▶ _Activity_: Transcribe, exactly as they appear, only the lines from the one holding "border-collapse:collapse; table-layout:fixed;" through the end of the entries below.

------------------------------------------------------------------------

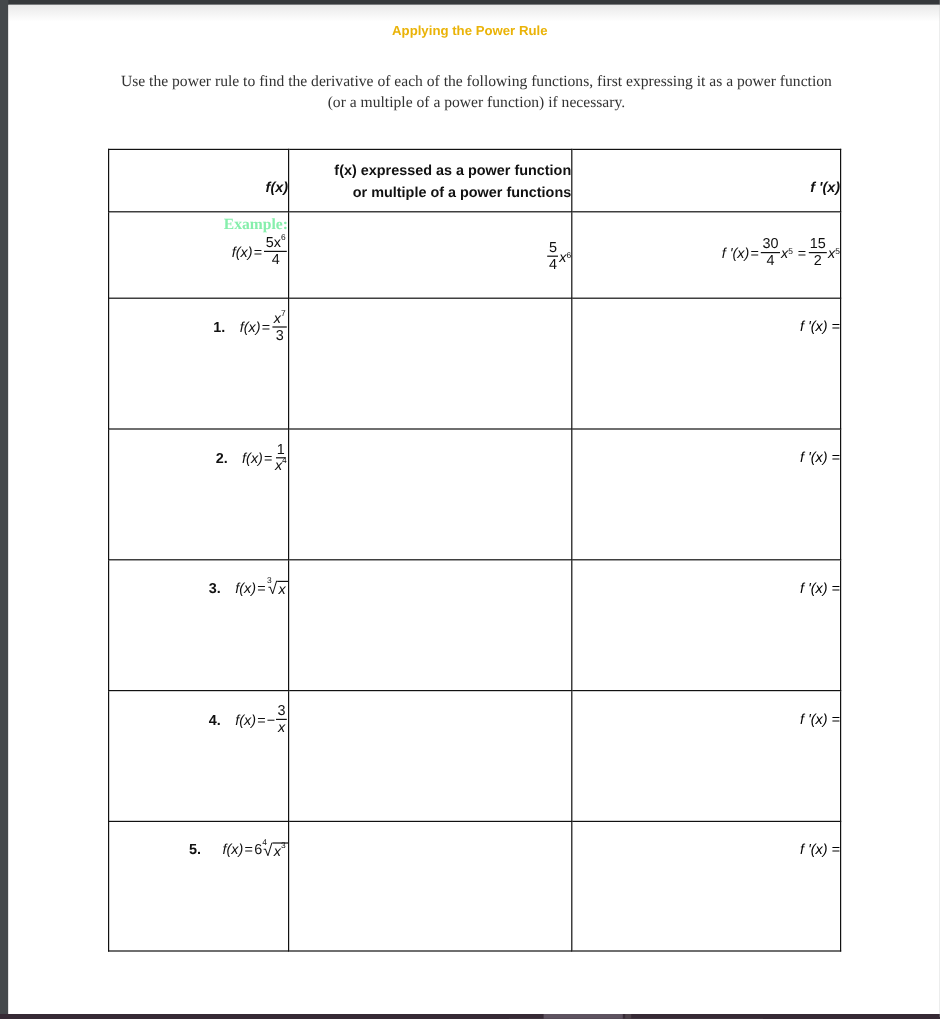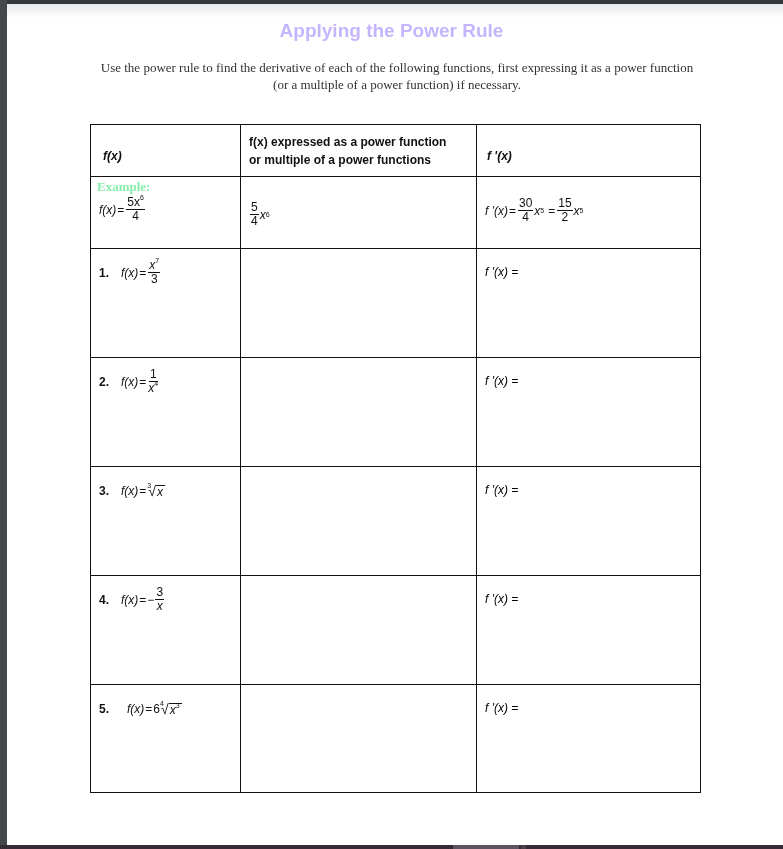--- a/index.html
+++ b/index.html
@@ -21,7 +21,7 @@
 
   .title {
     position:absolute; left:0; width:783px; top:20px; text-align:center;
-    font-family:"Liberation Sans", sans-serif; font-weight:bold; font-size:19px; color:#c4b5fd;
+    font-family:"Liberation Sans", sans-serif; font-weight:bold; font-size:11px; color:#eab308;
   }
   .intro {
     position:absolute; left:97px; top:59px; width:600px;

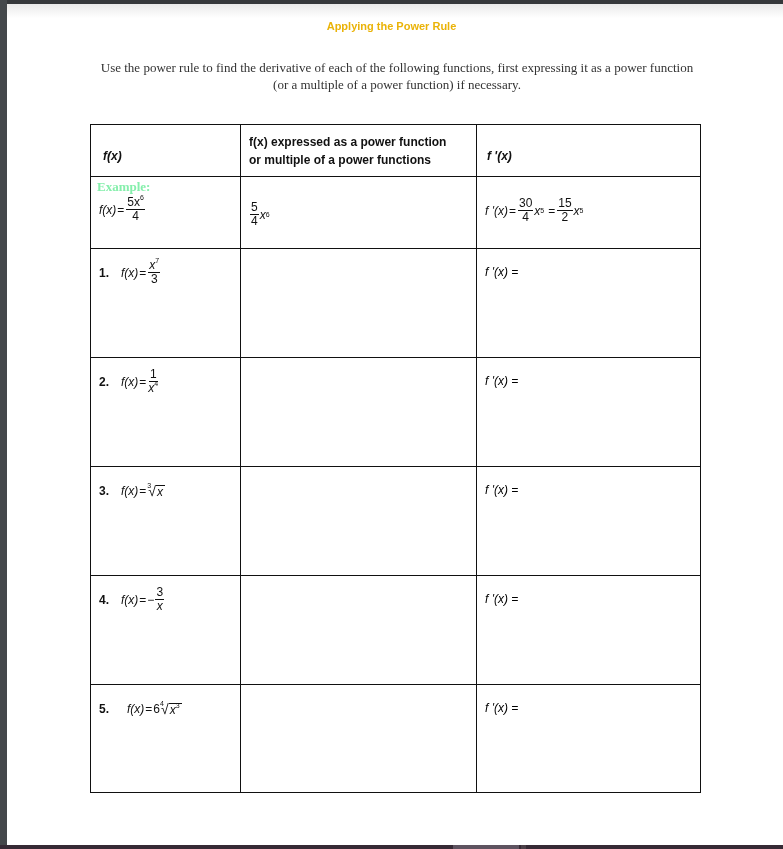--- a/index.html
+++ b/index.html
@@ -33,7 +33,7 @@
     border-collapse:collapse; table-layout:fixed;
   }
   table.worksheet td, table.worksheet th {
-    border:1.5px solid #111; vertical-align:top; padding:0; text-align:left;
+    border:1.5px solid #111; vertical-align:top; padding:0; text-align:right;
   }
   col.c1 { width:150px; } col.c2 { width:236px; } col.c3 { width:224px; }
   tr.hdr { height:52px; }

------------------------------------------------------------------------

▶ _Answer_:
     border-collapse:collapse; table-layout:fixed;
   }
   table.worksheet td, table.worksheet th {
-    border:1.5px solid #111; vertical-align:top; padding:0; text-align:left;
+    border:1.5px solid #111; vertical-align:top; padding:0; text-align:right;
   }
   col.c1 { width:150px; } col.c2 { width:236px; } col.c3 { width:224px; }
   tr.hdr { height:52px; }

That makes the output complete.